Sim, era isso mesmo, mas não para por ai, há mais nuances nisso tudo. Muitas pessoas estavam na internet defendendo a paz de uma fugitiva do FBI acusada de levar uma empregada negra brasileira para os EUA e a manter em situação análoga a escravidão por 20 anos, mas os influenciadores e Tik Tokers que estavam visitando a tal casa abandonada de Higienópolis não o faziam para punir/criticar ou “tirar a paz” da moradora fugitiva, mas sim para fazer dancinhas e engajar em cima do hype gerado pelo podcast. É isso mesmo que você leu, diante de um podcast que narra a investigação de uma brasileira fugitiva do FBI por manter uma empregada negra escravizada por 20 anos nos EUA, as pessoas estavam indo até a casa abandonada para fazer dancinhas para o TIK TOK.
Talvez esse texto fique repetitivo, mas quero deixar bem claro o quão indignado eu fiquei ao descobrir isso.

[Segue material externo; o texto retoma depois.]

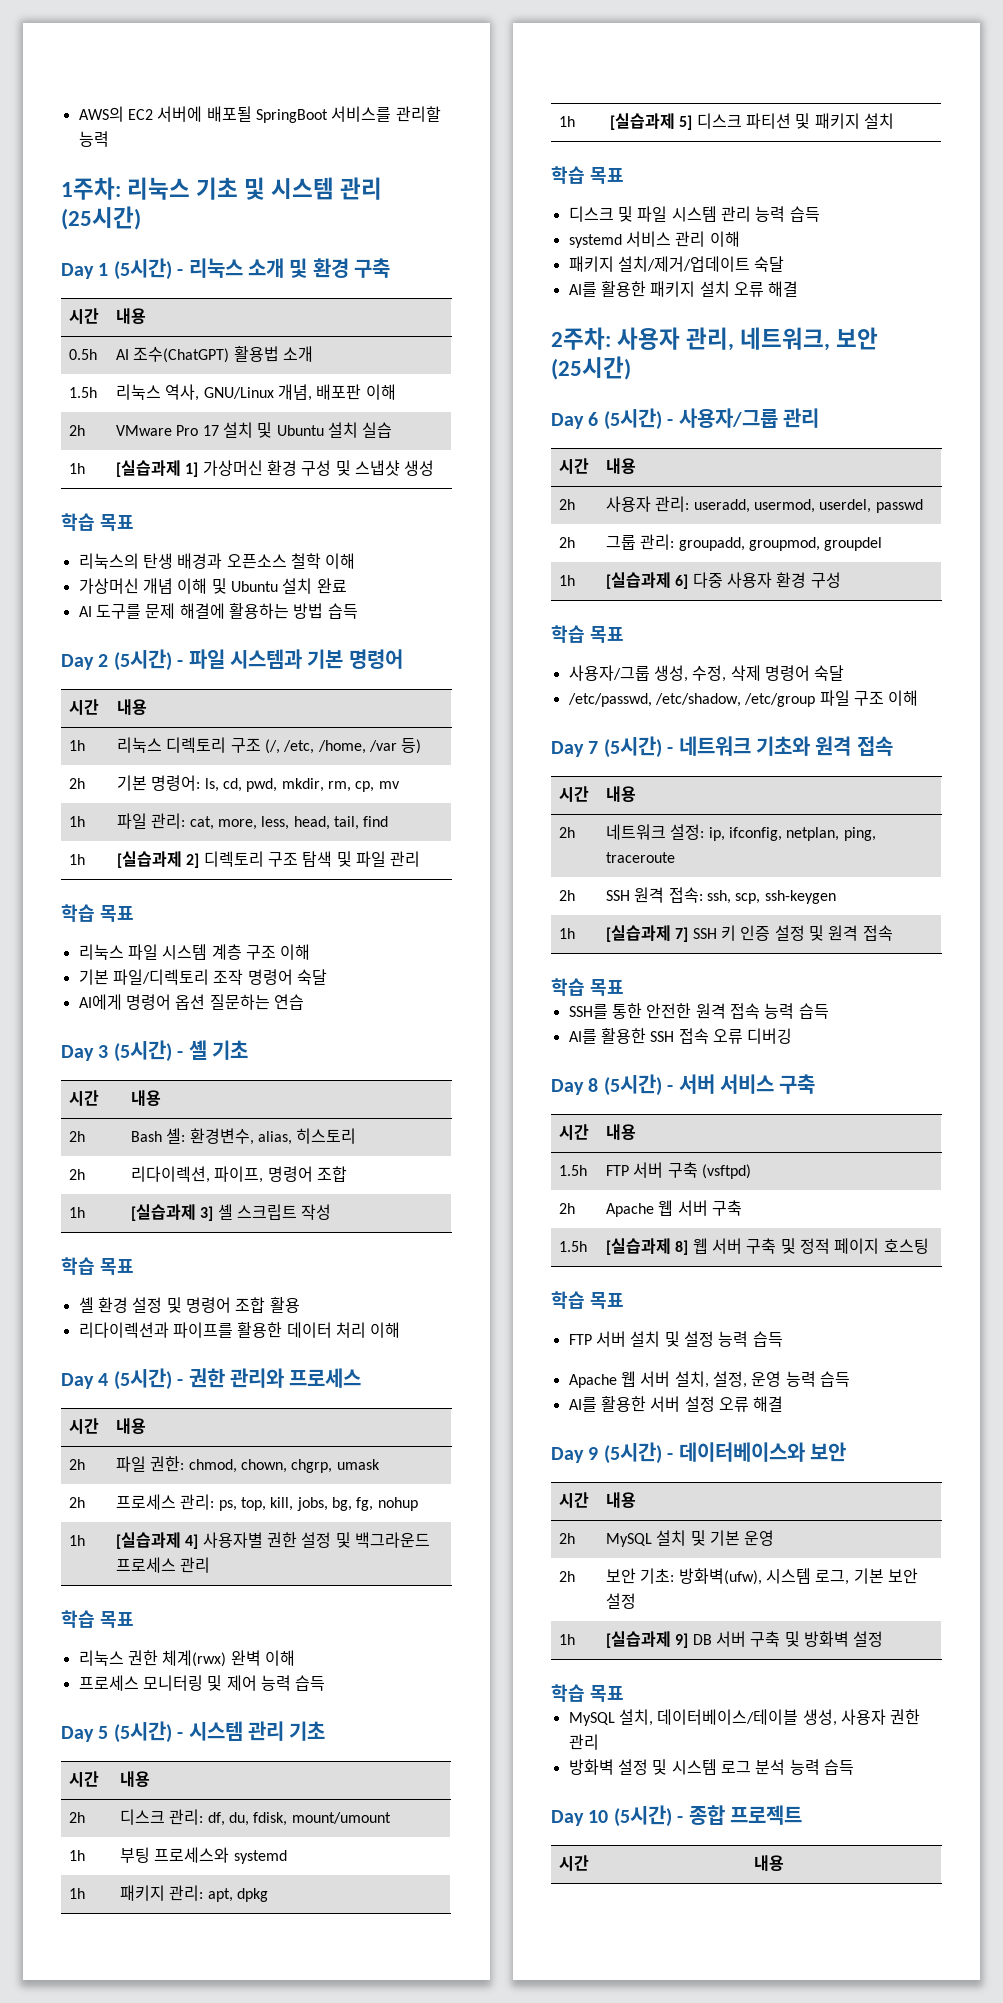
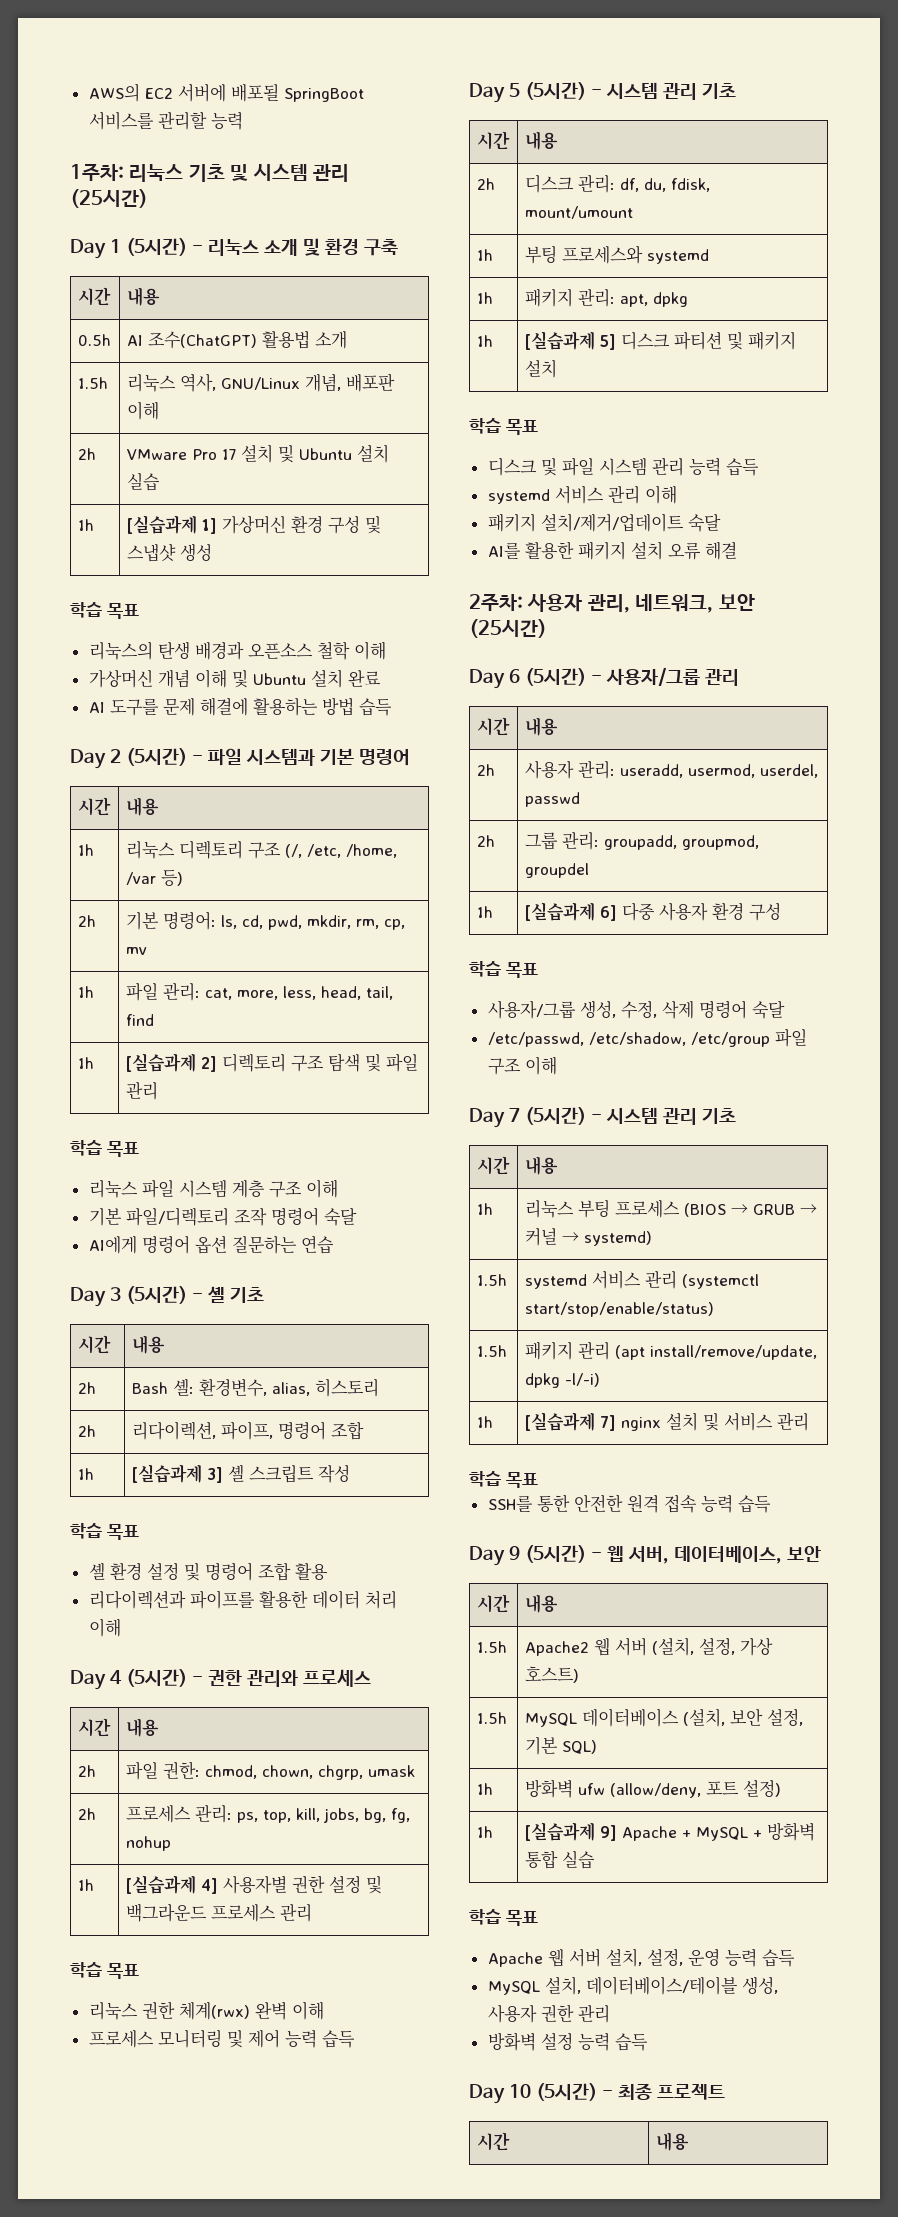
- Day 7 (5시간) - 네트워크 기초와 원격 접속
+ Day 7 (5시간) - 시스템 관리 기초
  시간 | 내용
- 2h | 네트워크 설정: ip, ifconfig, netplan, ping, traceroute
- 2h | SSH 원격 접속: ssh, scp, ssh-keygen
- 1h | [실습과제 7] SSH 키 인증 설정 및 원격 접속
+ 1h | 리눅스 부팅 프로세스 (BIOS → GRUB → 커널 → systemd)
+ 1.5h | systemd 서비스 관리 (systemctl start/stop/enable/status)
+ 1.5h | 패키지 관리 (apt install/remove/update, dpkg -l/-i)
+ 1h | [실습과제 7] nginx 설치 및 서비스 관리
- AI를 활용한 SSH 접속 오류 디버깅
- Day 8 (5시간) - 서버 서비스 구축
+ Day 9 (5시간) - 웹 서버, 데이터베이스, 보안
- 1.5h | FTP 서버 구축 (vsftpd)
- 2h | Apache 웹 서버 구축
- 1.5h | [실습과제 8] 웹 서버 구축 및 정적 페이지 호스팅
+ 1.5h | Apache2 웹 서버 (설치, 설정, 가상 호스트)
+ 1.5h | MySQL 데이터베이스 (설치, 보안 설정, 기본 SQL)
+ 1h | 방화벽 ufw (allow/deny, 포트 설정)
+ 1h | [실습과제 9] Apache + MySQL + 방화벽 통합 실습
  학습 목표
- FTP 서버 설치 및 설정 능력 습득
- AI를 활용한 서버 설정 오류 해결
- Day 9 (5시간) - 데이터베이스와 보안
- 시간 | 내용
- 2h | MySQL 설치 및 기본 운영
- 2h | 보안 기초: 방화벽(ufw), 시스템 로그, 기본 보안 설정
- 1h | [실습과제 9] DB 서버 구축 및 방화벽 설정
- 학습 목표
- 방화벽 설정 및 시스템 로그 분석 능력 습득
+ 방화벽 설정 능력 습득
- Day 10 (5시간) - 종합 프로젝트
+ Day 10 (5시간) - 최종 프로젝트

Chico Felitti em momento algum da abertura no Podcast para que as pessoas achem que se trata de uma ficção ou para que romantizem os acontecimentos ali narrados. Em determinados episódios eu chorei ao imaginar a situação dessas pessoas, uma dor que vem do peito misturada com indignação e raiva por ainda vivermos em uma sociedade que permita que mulheres negras sejam escravizadas dessa forma, eu simplesmente não consigo entender como e porquê pessoas passaram a banalizar tanto os fatos ali narrados a ponto de ter pessoas defendendo a “paz e não exposição” da criminosa fugitiva e também o porquê de acharem razoável irem até o local como se fosse um ponto turístico divertido para dancinhas no Tik Tok. Eu cheguei a acompanhar até mesmo influenciadoras de milhões de seguidores colocando pomada em seus rostos dizendo fazer “cosplay da mulher da casa abandonada”, uma fugitiva do FBI acusada de levar uma empregada doméstica brasileira aos EUA e mantê-la em situação análoga a escravidão por 20 anos (mais uma vez a repetição aqui, dotada de indignação).
No final de todo esse processo me resta realmente uma desesperança de que um dia possamos, em uníssono, dizer basta a desumanização de corpos negros que ainda é tão latente em nosso país que gere casos como esse diante de uma sociedade apática e imóvel que considera razoável tornar um trabalho investigativo que busca expor esses absurdos em um possível espaço para se ganhar seguidores com dancinhas e vídeos sensacionalistas paras redes sociais.
A Chico Felitti meus parabéns pelo trabalho e condução da investigação que venho acompanhando com dor no peito pelo teor, mas com admiração pelo profissionalismo.
A Mulher da Casa Abandonada é um podcast da investigativo da Folha, roteirizado e apresentado pelo jornalista Chico Felitti e pode ser encontrado no Spotify. Os episódios são divulgados as Quartas-Feiras na plataforma.